Trump’s company said it did not voluntarily solicit business from foreign embassies, given possible allegations of influence peddling. Mr. Trump also donated the profits he earned from visits by foreign government officials, including those from Saudi Arabia, to the Treasury.
People familiar with his finances said the controversy has hampered the hotel’s profits, which have been exacerbated by the ongoing coronavirus pandemic, limiting travel and gatherings. Even as the hospitality industry recovers, Mr. Trump’s departure from Washington has sucked some energy from the hotel.
But the hotel remained a magnet for Trump allies and senior administration officials, who were often seen in the lobby bar, as well as conservative Christian groups and Republican congressional candidates who wanted to support Trump.
Trump and his family’s political operations, as well as the Republican National Committee, have also spent hundreds of thousands of dollars at the hotel, where it has become a frequent venue for fundraising events. Federal Election Commission records show that more than $3 million in political committee payments have arrived at the Washington Hotel since early 2020.

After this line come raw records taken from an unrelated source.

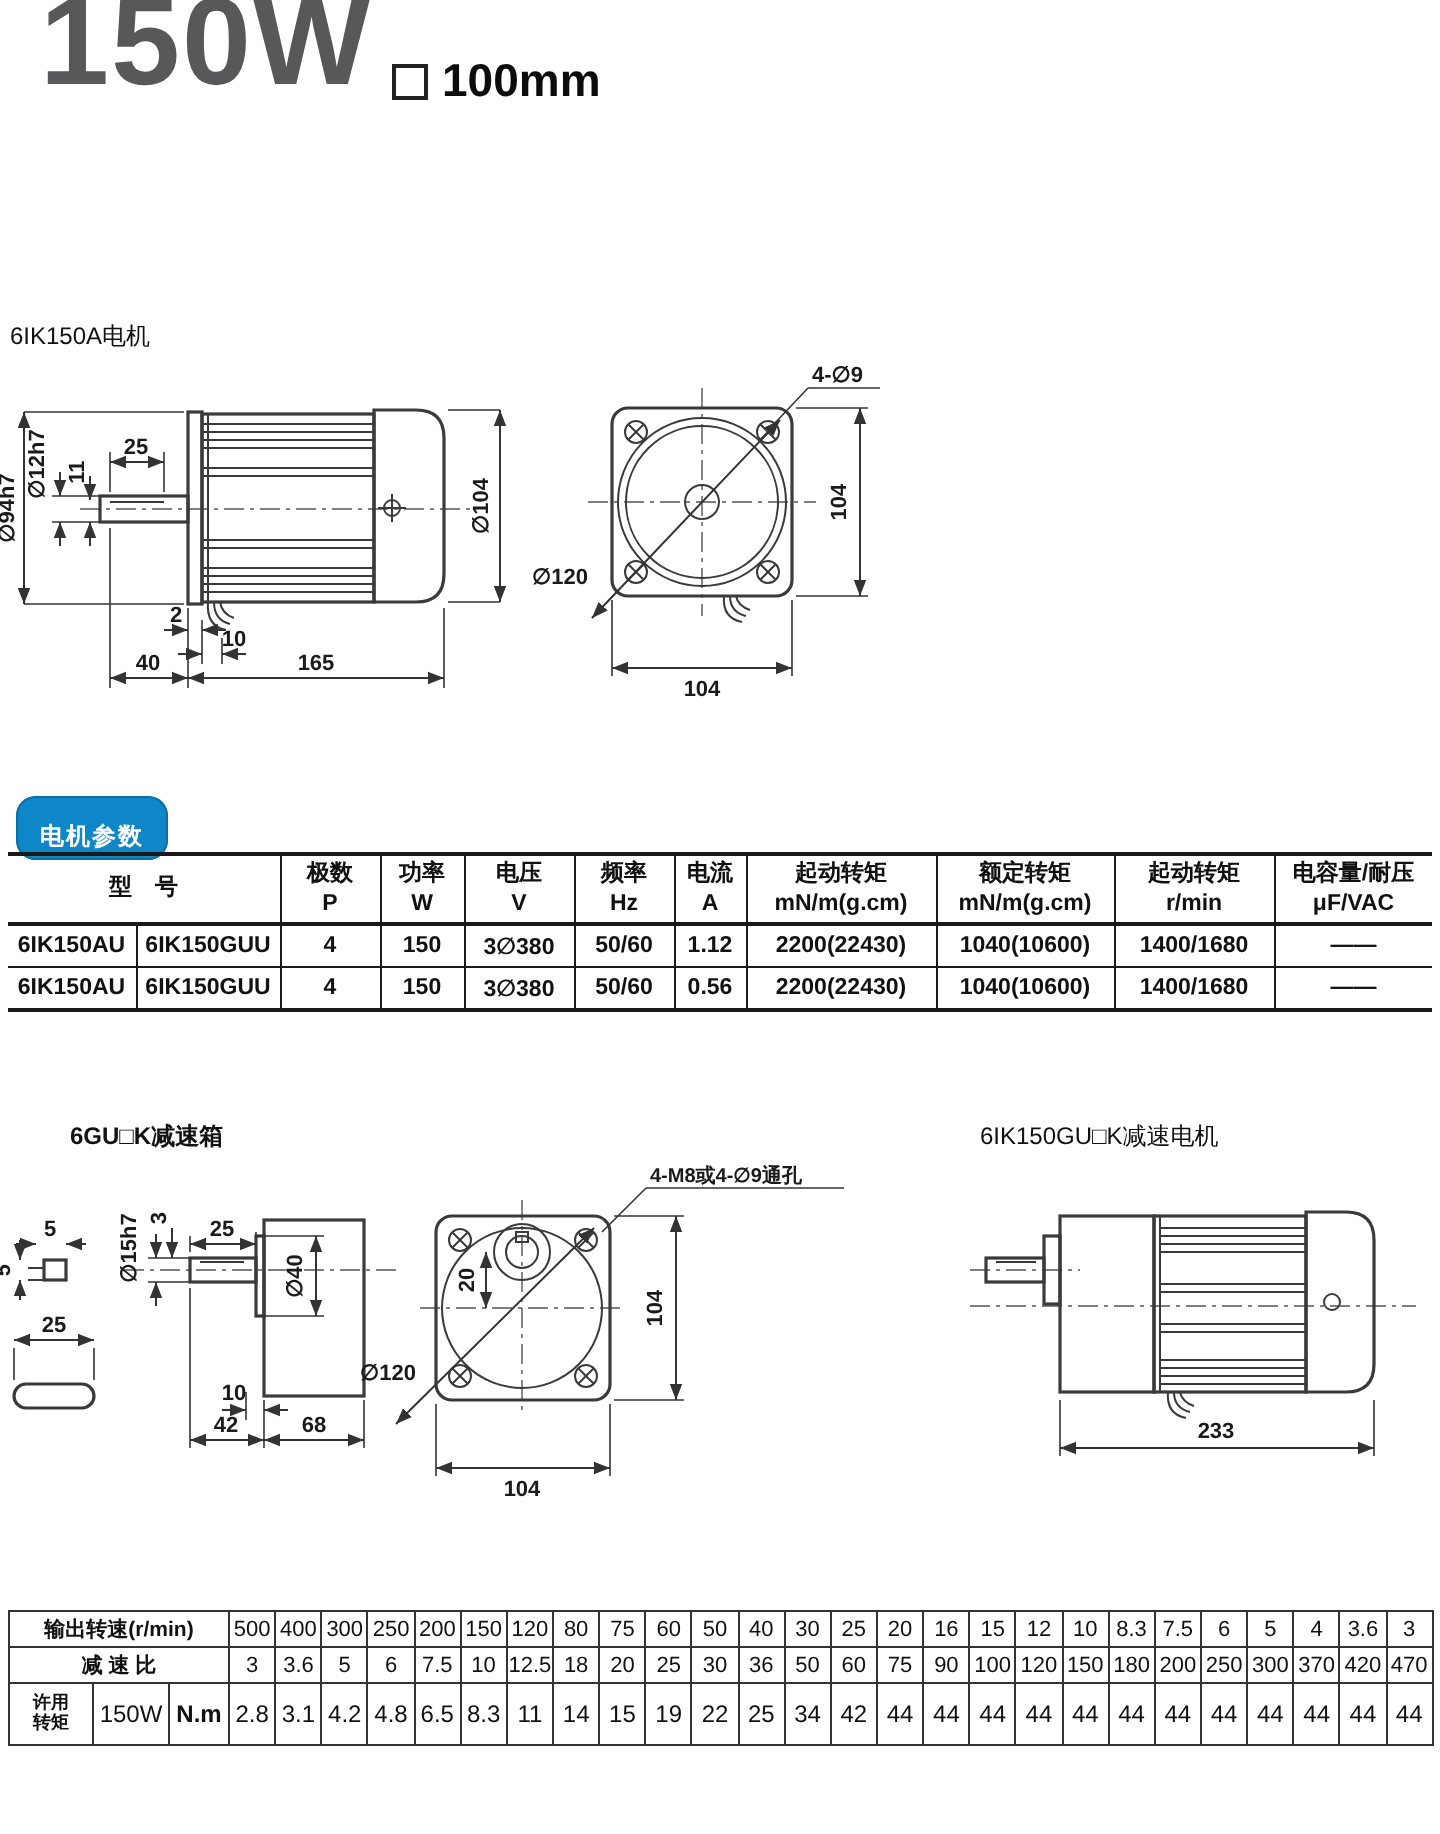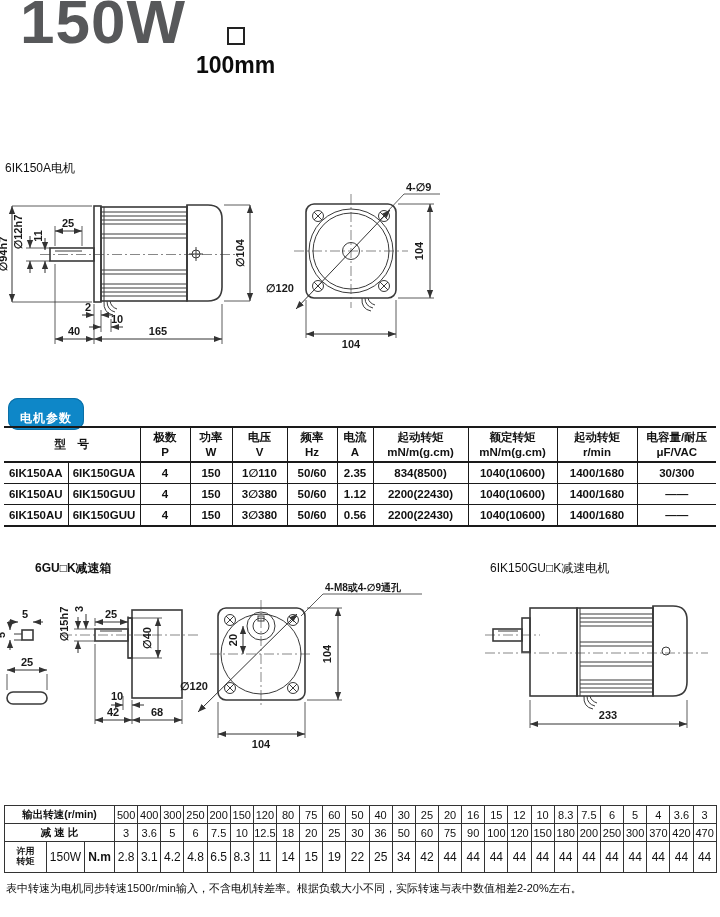--- a/index.html
+++ b/index.html
@@ -1,21 +1,21 @@
 <!DOCTYPE html>
 <html><head>
 <meta charset="utf-8">
 <style>
   html,body{margin:0;padding:0;background:#fff;}
   .page{position:relative;width:720px;height:917px;background:#fff;overflow:hidden;
         font-family:"Liberation Sans","DejaVu Sans",sans-serif;color:#111;}
   
   .title{position:absolute;left:20px;top:-14px;font-size:62px;font-weight:800;
          color:#57585a;letter-spacing:1px;}
-  .framewrap{position:absolute;left:196px;top:27px;display:flex;align-items:center;gap:7px;flex-direction:column;}
+  .framewrap{position:absolute;left:196px;top:27px;display:flex;align-items:center;gap:7px;}
   .framesq{width:14px;height:14px;border:2.2px solid #222;display:inline-block;}
   .frametxt{font-size:23px;font-weight:bold;color:#0c0c0c;}
   
   .slabel{position:absolute;font-size:12px;color:#111;}
   .slabel.b{font-weight:bold;margin-left:30px;}
   
   .badge{position:absolute;background:#0e87c8;color:#fff;font-size:12px;font-weight:bold;
          padding:12px 12px 3px;border-radius:10px;letter-spacing:1px;box-shadow:0 0 0 1px #0b6fa6 inset;}
   
   .ptable{position:absolute;left:4px;top:426px;width:712px;border-collapse:collapse;table-layout:fixed;
@@ -223,33 +223,20 @@
             <div>mN/m(g.cm)</div>
           </th>
           <th>
             <div>起动转矩</div>
             <div>r/min</div>
           </th>
           <th>
             <div>电容量/耐压</div>
             <div>μF/VAC</div>
           </th>
-        </tr>
-        <tr>
-          <td>6IK150AA</td>
-          <td>6IK150GUA</td>
-          <td>4</td>
-          <td>150</td>
-          <td>1∅110</td>
-          <td>50/60</td>
-          <td>2.35</td>
-          <td>834(8500)</td>
-          <td>1040(10600)</td>
-          <td>1400/1680</td>
-          <td>30/300</td>
         </tr>
         <tr>
           <td>6IK150AU</td>
           <td>6IK150GUU</td>
           <td>4</td>
           <td>150</td>
           <td>3∅380</td>
           <td>50/60</td>
           <td>1.12</td>
           <td>2200(22430)</td>
@@ -538,16 +525,15 @@
           <td class="plain">44</td>
           <td class="plain">44</td>
           <td class="plain">44</td>
           <td class="plain">44</td>
           <td class="plain">44</td>
         </tr>
       </tbody>
     </table>
 
   <div class="notes">
-    <div>表中转速为电机同步转速1500r/min输入，不含电机转差率。根据负载大小不同，实际转速与表中数值相差2-20%左右。</div>
   </div>
 
 </div>
 
 </body></html>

The reviews showed that the hotel, according to audits handed over to House investigators, was still losing about $5 million to $10 million annually before accounting for depreciation losses, implying a total loss of about $74 million from 2016 to 2020.
But if the stated price of the lease purchase completed as planned, it appears that the Trump family will gain a significant profit from the sale, as the repayment is higher than the capital investment the family made in renovating and opening the hotel. Selling the lease allows the Trump family to pay off the loan they took on the property.